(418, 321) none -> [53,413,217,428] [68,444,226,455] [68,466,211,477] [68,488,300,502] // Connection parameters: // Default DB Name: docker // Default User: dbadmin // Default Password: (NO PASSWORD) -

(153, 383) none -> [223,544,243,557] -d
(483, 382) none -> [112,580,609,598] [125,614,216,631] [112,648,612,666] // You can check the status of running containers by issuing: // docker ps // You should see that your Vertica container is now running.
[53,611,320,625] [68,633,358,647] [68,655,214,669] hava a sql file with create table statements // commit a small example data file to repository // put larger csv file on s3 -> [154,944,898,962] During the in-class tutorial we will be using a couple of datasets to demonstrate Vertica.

::::::

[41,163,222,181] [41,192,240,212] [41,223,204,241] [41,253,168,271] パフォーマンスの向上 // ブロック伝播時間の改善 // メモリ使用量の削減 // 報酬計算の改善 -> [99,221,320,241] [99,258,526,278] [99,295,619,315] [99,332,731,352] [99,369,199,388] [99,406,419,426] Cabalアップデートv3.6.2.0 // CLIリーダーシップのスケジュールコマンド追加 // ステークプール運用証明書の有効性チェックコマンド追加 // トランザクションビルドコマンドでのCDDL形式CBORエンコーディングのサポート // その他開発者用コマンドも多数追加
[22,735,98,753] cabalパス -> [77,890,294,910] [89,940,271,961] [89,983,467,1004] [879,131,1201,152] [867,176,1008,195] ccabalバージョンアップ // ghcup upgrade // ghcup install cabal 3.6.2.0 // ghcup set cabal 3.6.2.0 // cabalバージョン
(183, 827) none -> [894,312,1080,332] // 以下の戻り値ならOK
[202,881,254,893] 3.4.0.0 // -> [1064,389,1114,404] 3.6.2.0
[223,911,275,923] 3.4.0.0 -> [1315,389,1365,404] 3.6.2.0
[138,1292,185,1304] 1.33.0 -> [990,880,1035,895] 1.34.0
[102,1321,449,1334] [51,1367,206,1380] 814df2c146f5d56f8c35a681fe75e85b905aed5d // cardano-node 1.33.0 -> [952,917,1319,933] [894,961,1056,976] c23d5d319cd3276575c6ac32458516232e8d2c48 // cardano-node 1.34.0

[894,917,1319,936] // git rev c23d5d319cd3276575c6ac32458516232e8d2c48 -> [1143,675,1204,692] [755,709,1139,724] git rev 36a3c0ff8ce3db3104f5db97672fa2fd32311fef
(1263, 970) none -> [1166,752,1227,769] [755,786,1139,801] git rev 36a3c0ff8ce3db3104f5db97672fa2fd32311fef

::::::

◆ **ASSIGNED TASK**: Only one part of the material above is to be transcribed, namely the lines starting with the line that has "(418, 321) none" and going on through the line that has "[53,611,320,625] [68,633,358,647] [68,655,214,669]", exactly as they stand.

◆ **SOLUTION**:
(418, 321) none -> [53,413,217,428] [68,444,226,455] [68,466,211,477] [68,488,300,502] // Connection parameters: // Default DB Name: docker // Default User: dbadmin // Default Password: (NO PASSWORD) -

(153, 383) none -> [223,544,243,557] -d
(483, 382) none -> [112,580,609,598] [125,614,216,631] [112,648,612,666] // You can check the status of running containers by issuing: // docker ps // You should see that your Vertica container is now running.
[53,611,320,625] [68,633,358,647] [68,655,214,669] hava a sql file with create table statements // commit a small example data file to repository // put larger csv file on s3 -> [154,944,898,962] During the in-class tutorial we will be using a couple of datasets to demonstrate Vertica.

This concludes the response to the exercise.